### WHAT THIS TASK INVOLVES
A single number is required: how many lines in the records below contain "thead".

### MATERIAL TO PROCESS
-=-=-
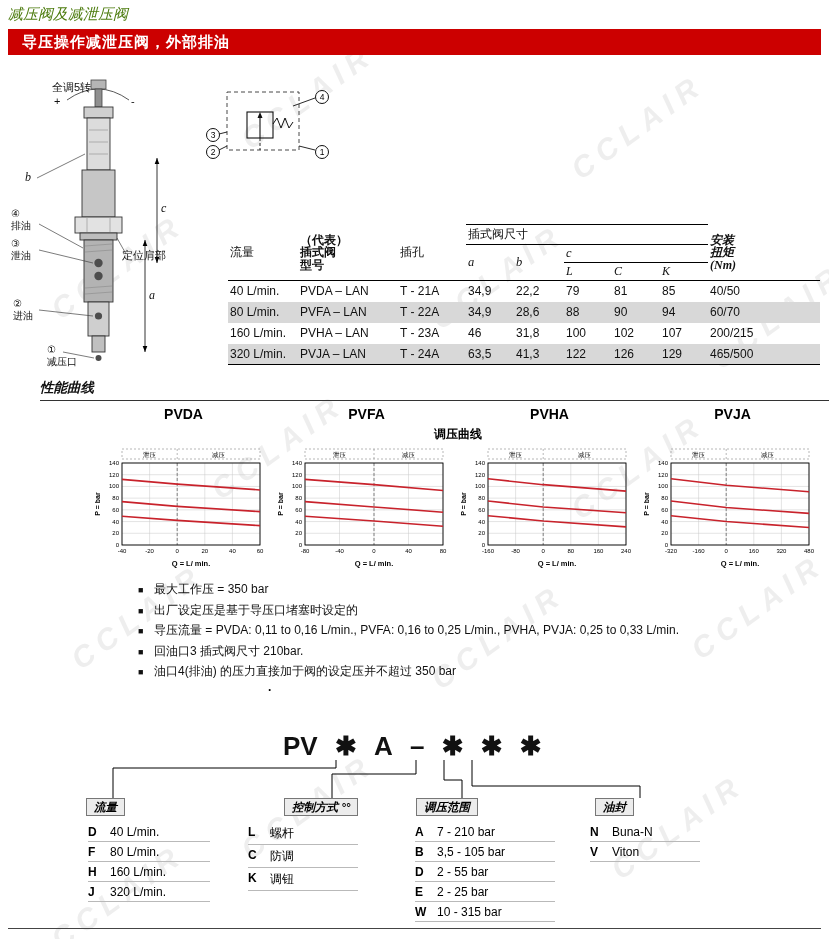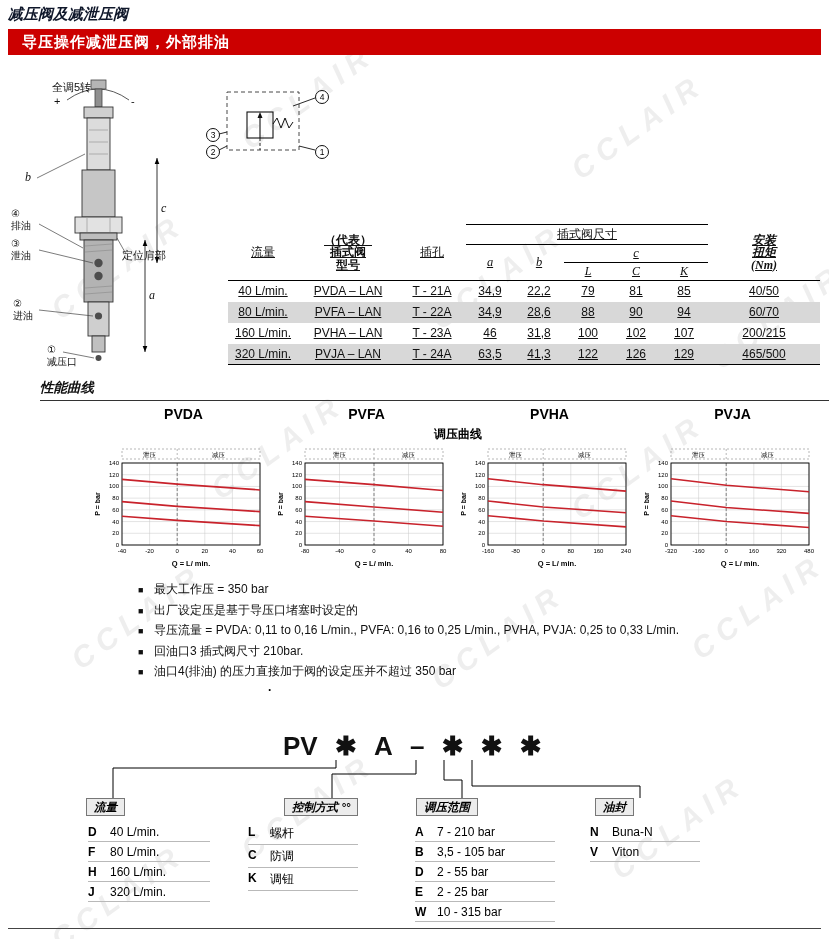--- a/index.html
+++ b/index.html
@@ -5,43 +5,43 @@
   * { margin:0; padding:0; box-sizing:border-box; }
   body { background:#888; font-family:"Liberation Sans", sans-serif; }
   .page { position:relative; width:829px; height:939px; background:#fff; overflow:hidden; margin:0 auto; }
 
   
   .wm { position:absolute; font-size:30px; font-weight:bold; font-style:italic;
         letter-spacing:7px; color:rgba(90,90,90,0.10); transform:rotate(-36deg);
         white-space:nowrap; pointer-events:none; }
 
   
-  .doc-title { position:absolute; left:8px; top:5px; font-size:15px; font-weight:bold;
-               font-style:italic; color:#0f172a; font-family:"Liberation Serif", serif; }
+  .doc-title { position:absolute; left:8px; top:5px; font-size:15px; font-weight:normal;
+               font-style:italic; color:#4d7c0f; font-family:"Liberation Serif", serif; }
   .banner { position:absolute; left:8px; top:29px; width:813px; height:26px;
             background:#cc0000; color:#fff; font-size:15px; font-weight:bold;
             line-height:26px; padding-left:14px; letter-spacing:1px; }
 
   
   .figure { position:absolute; left:5px; top:58px; width:212px; height:338px; }
   .figure svg { position:absolute; left:0; top:0; }
   .fig-label { position:absolute; font-size:11px; color:#111; line-height:11px; }
   .fig-dim { position:absolute; font-size:12px; font-style:italic;
              font-family:"Liberation Serif", serif; color:#111; }
   .port-label { position:absolute; font-size:10px; line-height:11.5px; color:#111; }
   .port-label span { display:block; }
 
   
   .symbol { position:absolute; left:205px; top:82px; width:140px; height:98px; }
 
   
   .spec-table { position:absolute; left:228px; top:224px; width:592px;
                 border-collapse:collapse; font-size:12px; color:#111; }
-  .spec-table th, .spec-table td { text-align:center; vertical-align:middle;
-                padding:1px 2px; font-weight:normal;text-decoration:underline; }
+  .spec-table th, .spec-table td { text-align:left; vertical-align:middle;
+                padding:1px 2px; font-weight:normal; }
   .spec-table thead th { height:16px; }
   .spec-table thead { border-bottom:1px solid #000; }
   .spec-table tbody { border-bottom:1px solid #000; }
   .spec-table tbody td { height:21px; }
   .spec-table tbody tr:nth-child(even) { background:#d8d8d8; }
   .hdr-b { font-weight:bold; }
   .hdr-stack span { display:block; line-height:12.5px; font-weight:bold; }
   .torque-stack span { font-style:italic; font-family:"Liberation Serif", serif; }
   .dimspan { border-top:1px solid #000; border-bottom:1px solid #000;
              font-weight:bold; font-size:12px; }

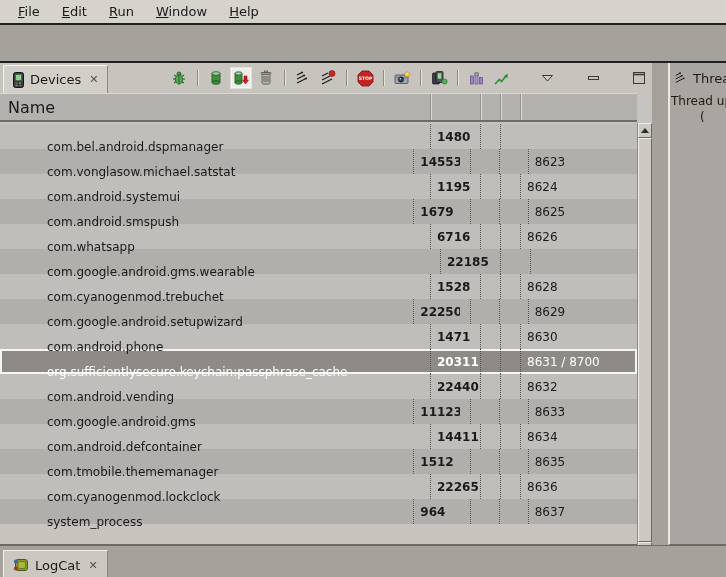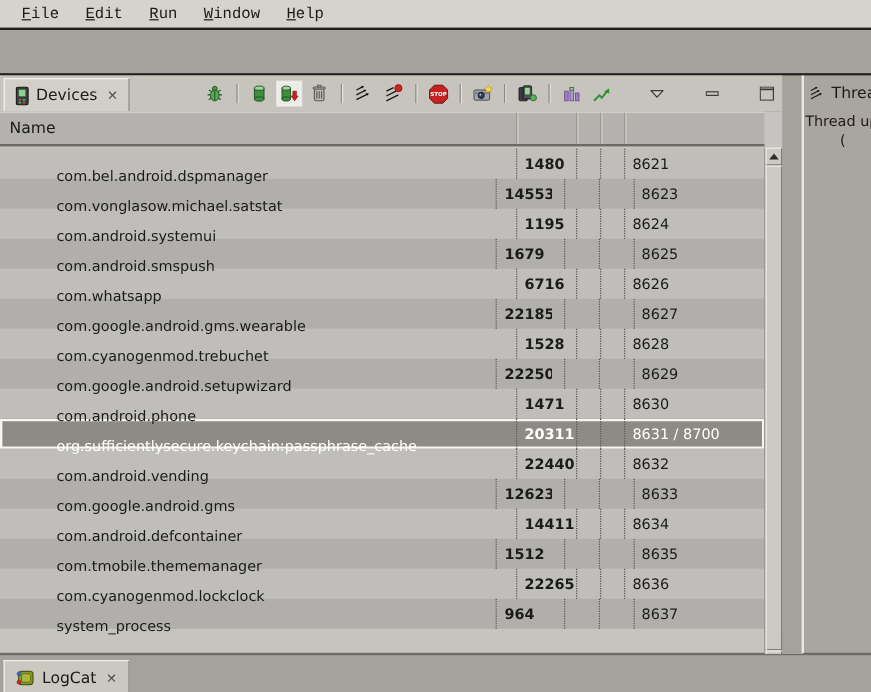--- a/index.html
+++ b/index.html
@@ -7,21 +7,21 @@
     position:relative;width:726px;height:577px;overflow:hidden;
     background:#a5a29c;font-family:"DejaVu Sans",sans-serif;color:#1a1a1a;
     -webkit-font-smoothing:antialiased;
   }
   
   .menubar{
     position:absolute;left:0;top:0;width:726px;height:25px;background:#d6d3cc;
     border-bottom:2px solid #1f1f1f;display:flex;align-items:center;
     padding-left:8px;box-sizing:border-box;font-size:13px;gap:0;
   }
-  .menu-item{padding:2px 12px 2px 10px;cursor:default;font-family:Liberation Mono, monospace;}
+  .menu-item{padding:2px 12px 2px 10px;cursor:default;}
   .menu-item u{text-decoration:underline;}
   
   .blankbar{
     position:absolute;left:0;top:27px;width:726px;height:34px;
     background:#a5a29c;border-bottom:2px solid #1f1f1f;box-sizing:content-box;
   }
   
   .main{position:absolute;left:0;top:63px;width:726px;height:482px;}
   .devices{
     position:absolute;left:0;top:0;width:652px;height:482px;
@@ -41,21 +41,21 @@
   }
   .tb-icon{width:18px;height:18px;display:flex;align-items:center;justify-content:center;}
   .tb-active{background:#edebe7;outline:1px solid #f6f5f2;box-shadow:0 0 0 2px #e2e0da;}
   .tb-sep{width:1px;height:16px;background:#8e8c86;box-shadow:1px 0 0 #e4e2dd;margin:0 2px;}
   .tb-gap{width:14px;}
   
   .table{position:absolute;left:0;top:30px;width:652px;height:434px;background:#c5c4c1;}
   .thead{
     display:flex;height:29px;width:637px;background:#b4b2ae;
     border-top:1px solid #d9d7d3;border-bottom:2px solid #6e6b64;box-sizing:border-box;
-    font-size:13px;align-items:center;
+    font-size:16px;align-items:center;
   }
   .th{height:100%;display:flex;align-items:center;box-sizing:border-box;}
   .th+.th{border-left:1px solid #98968f;box-shadow:inset 1px 0 0 #d9d7d3;}
   .th-name{width:430px;padding-left:8px;}
   .th-pid{width:50px;} .th-a{width:20px;} .th-b{width:20px;} .th-port{width:117px;}
   .rows{position:absolute;left:0;top:31px;width:637px;}
   .row{display:flex;height:25px;font-size:12px;align-items:center;cursor:default;}
   .row.light{background:#bfbebb;}
   .row.dark{background:#b0afac;gap:10px;}
   .row.sel{background:#8e8b86;color:#ffffff;box-shadow:inset 0 0 0 2px #f5f5f3;}
@@ -284,21 +284,20 @@
           <div class="th th-b"></div>
           <div class="th th-port"></div>
         </div>
 
         <div class="rows" id="rows">
             <div class="row light">
               <div class="cell c-name">com.bel.android.dspmanager</div>
               <div class="cell c-pid">1480</div>
               <div class="cell c-a"></div>
               <div class="cell c-b"></div>
-              <div class="cell c-port">8621</div>
             </div>
             <div class="row dark">
               <div class="cell c-name">com.vonglasow.michael.satstat</div>
               <div class="cell c-pid">14553</div>
               <div class="cell c-a"></div>
               <div class="cell c-b"></div>
               <div class="cell c-port">8623</div>
             </div>
             <div class="row light">
               <div class="cell c-name">com.android.systemui</div>
@@ -319,21 +318,20 @@
               <div class="cell c-pid">6716</div>
               <div class="cell c-a"></div>
               <div class="cell c-b"></div>
               <div class="cell c-port">8626</div>
             </div>
             <div class="row dark">
               <div class="cell c-name">com.google.android.gms.wearable</div>
               <div class="cell c-pid">22185</div>
               <div class="cell c-a"></div>
               <div class="cell c-b"></div>
-              <div class="cell c-port">8627</div>
             </div>
             <div class="row light">
               <div class="cell c-name">com.cyanogenmod.trebuchet</div>
               <div class="cell c-pid">1528</div>
               <div class="cell c-a"></div>
               <div class="cell c-b"></div>
               <div class="cell c-port">8628</div>
             </div>
             <div class="row dark">
               <div class="cell c-name">com.google.android.setupwizard</div>
@@ -358,21 +356,21 @@
             </div>
             <div class="row light">
               <div class="cell c-name">com.android.vending</div>
               <div class="cell c-pid">22440</div>
               <div class="cell c-a"></div>
               <div class="cell c-b"></div>
               <div class="cell c-port">8632</div>
             </div>
             <div class="row dark">
               <div class="cell c-name">com.google.android.gms</div>
-              <div class="cell c-pid">12623</div>
+              <div class="cell c-pid">11123</div>
               <div class="cell c-a"></div>
               <div class="cell c-b"></div>
               <div class="cell c-port">8633</div>
             </div>
             <div class="row light">
               <div class="cell c-name">com.android.defcontainer</div>
               <div class="cell c-pid">14411</div>
               <div class="cell c-a"></div>
               <div class="cell c-b"></div>
               <div class="cell c-port">8634</div>

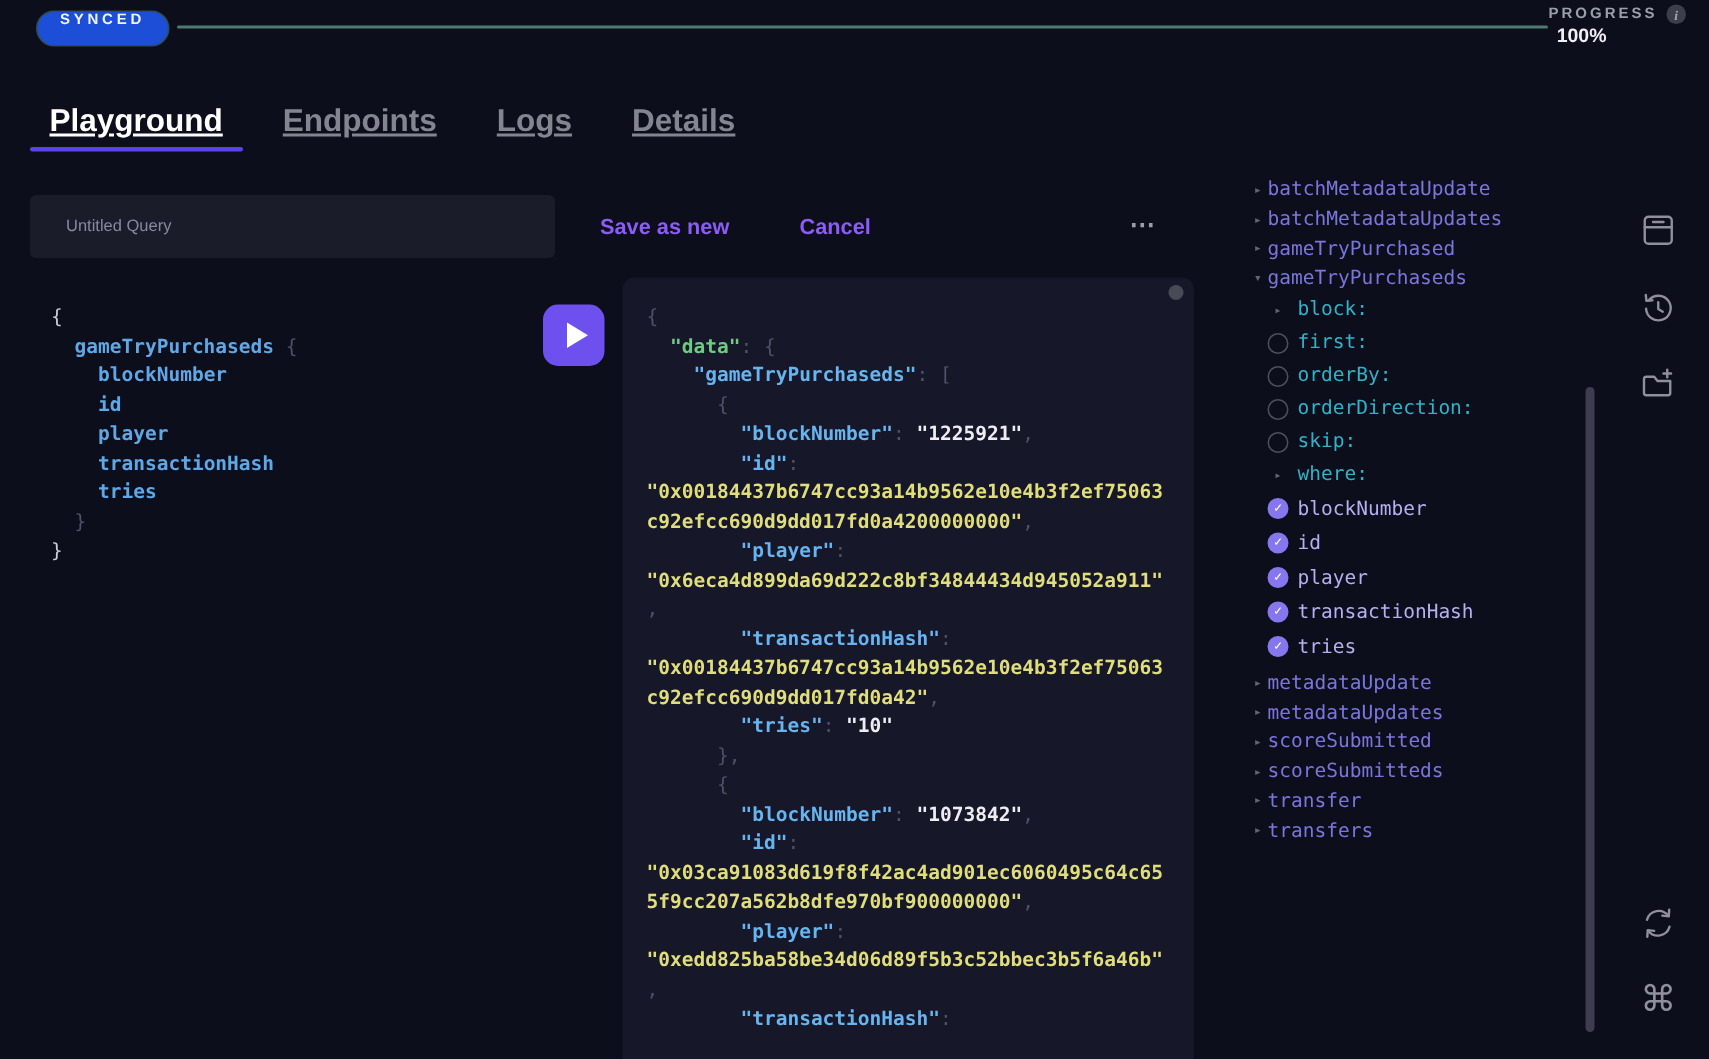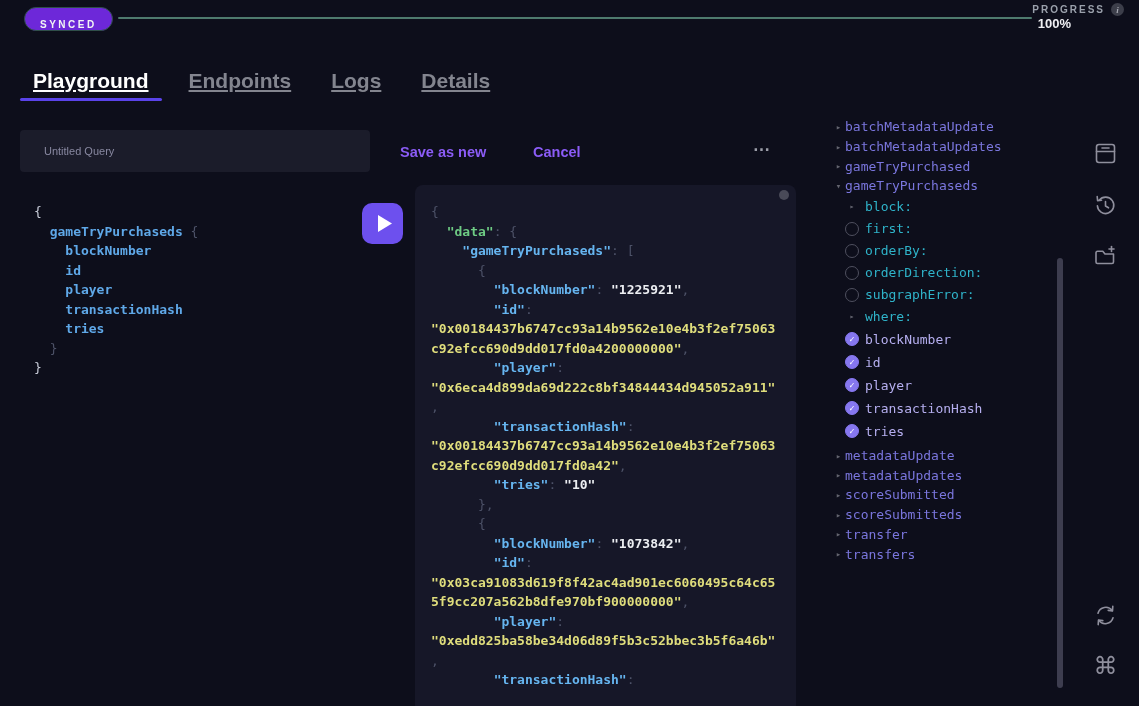--- a/index.html
+++ b/index.html
@@ -11,23 +11,23 @@
     position:relative;
     overflow:hidden;
   }
   .mono { font-family:"DejaVu Sans Mono", monospace; }
 
   
   .status-bar { position:absolute; left:0; top:0; width:1139px; height:40px; }
   .synced-badge {
     position:absolute; left:24px; top:7px; height:24px;
     padding:0 15px; border-radius:13px;
-    border:1px solid #2f4f49; background:#6d28d9;
+    border:1px solid #2f4f49; background:#1d4ed8;
     color:#f2f4f4; font-size:10px; font-weight:bold; letter-spacing:2.5px;
-    display:flex; align-items:flex-end;
+    display:flex; align-items:flex-start;
   }
   .progress-line { position:absolute; left:118px; top:17px; width:914px; height:2px; background:#4e7a6e; border-radius:1px; }
   .progress-label-row { position:absolute; right:15px; top:3px; display:flex; align-items:center; gap:6px; }
   .progress-label { color:#9aa0ab; font-size:10px; font-weight:bold; letter-spacing:2px; }
   .info-icon { width:13px; height:13px; border-radius:50%; background:#3c3e4a; color:#a6a8b2; font-size:9px; font-weight:bold; display:flex; align-items:center; justify-content:center; font-family:"Liberation Serif", serif; font-style:italic; }
   .progress-value { position:absolute; right:68px; top:16px; color:#f0f0f4; font-size:13px; font-weight:bold; }
 
   
   .tabs { position:absolute; left:20px; top:64px; display:flex; height:34px; }
   .tab { padding:0 13px; font-size:21px; font-weight:bold; color:#83858f; display:flex; align-items:center; position:relative; cursor:default; margin-right:14px;text-decoration:underline; }
@@ -207,21 +207,21 @@
     <div class="explorer-row row-arg">
       <span class="circle lvl1"></span>
       <span class="lbl-arg">orderBy:</span>
     </div>
     <div class="explorer-row row-arg">
       <span class="circle lvl1"></span>
       <span class="lbl-arg">orderDirection:</span>
     </div>
     <div class="explorer-row row-arg">
       <span class="circle lvl1"></span>
-      <span class="lbl-arg">subgraphError:</span>
+      <span class="lbl-arg">skip:</span>
     </div>
     <div class="explorer-row row-arg">
       <span class="caret-sm lvl1">▸</span>
       <span class="lbl-arg">where:</span>
     </div>
     <div class="explorer-row row-field">
       <span class="circle lvl1 checked">✓</span>
       <span class="lbl-field">blockNumber</span>
     </div>
     <div class="explorer-row row-field">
-=-=-
### TASK SOLUTION
3